Work to complete: The listing must be copied out in full and exactly; no images go with it.

Provided information:
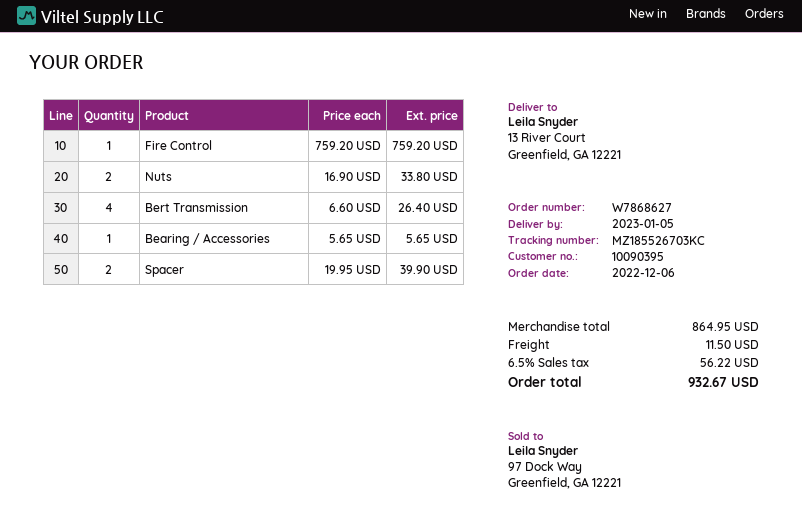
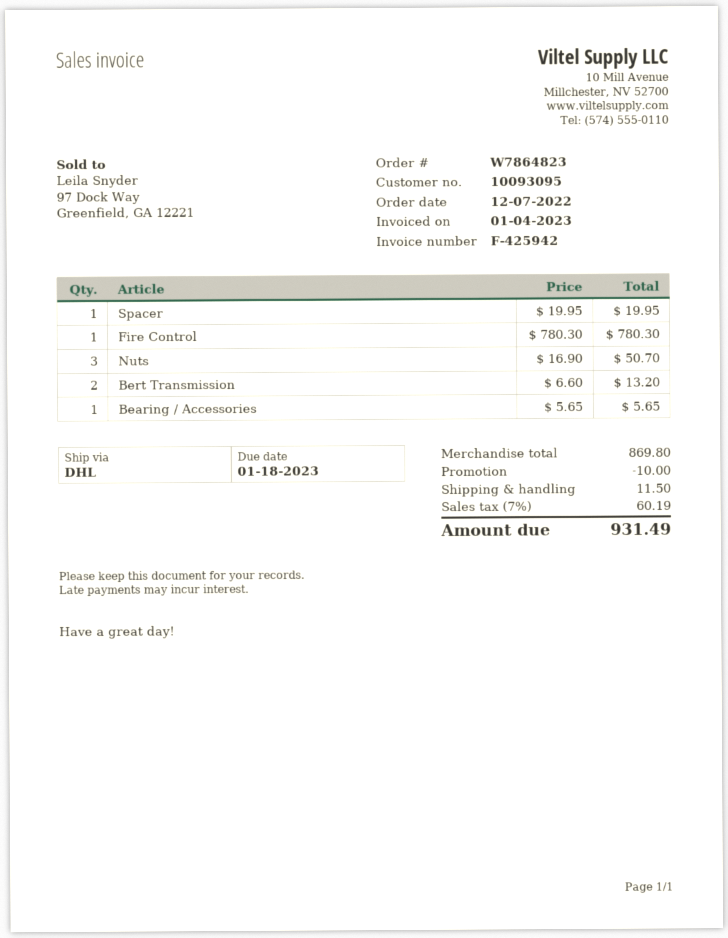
order number: W7868627 -> W7864823
order date: 2022-12-06 -> 2022-12-07
customer number: 10090395 -> 10093095
Fire Control: 1 x 759.20 = 759.20 -> 1 x 780.30 = 780.30
Nuts: 2 x 16.90 = 33.80 -> 3 x 16.90 = 50.70
Bert Transmission: 4 x 6.60 = 26.40 -> 2 x 6.60 = 13.20
Spacer: 2 x 19.95 = 39.90 -> 1 x 19.95 = 19.95
subtotal: 864.95 -> 869.80
discount: none -> 10.00
tax: 6.5% = 56.22 -> 7% = 60.19
total: 932.67 -> 931.49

Finished exercise:
order number: W7868627 -> W7864823
order date: 2022-12-06 -> 2022-12-07
customer number: 10090395 -> 10093095
Fire Control: 1 x 759.20 = 759.20 -> 1 x 780.30 = 780.30
Nuts: 2 x 16.90 = 33.80 -> 3 x 16.90 = 50.70
Bert Transmission: 4 x 6.60 = 26.40 -> 2 x 6.60 = 13.20
Spacer: 2 x 19.95 = 39.90 -> 1 x 19.95 = 19.95
subtotal: 864.95 -> 869.80
discount: none -> 10.00
tax: 6.5% = 56.22 -> 7% = 60.19
total: 932.67 -> 931.49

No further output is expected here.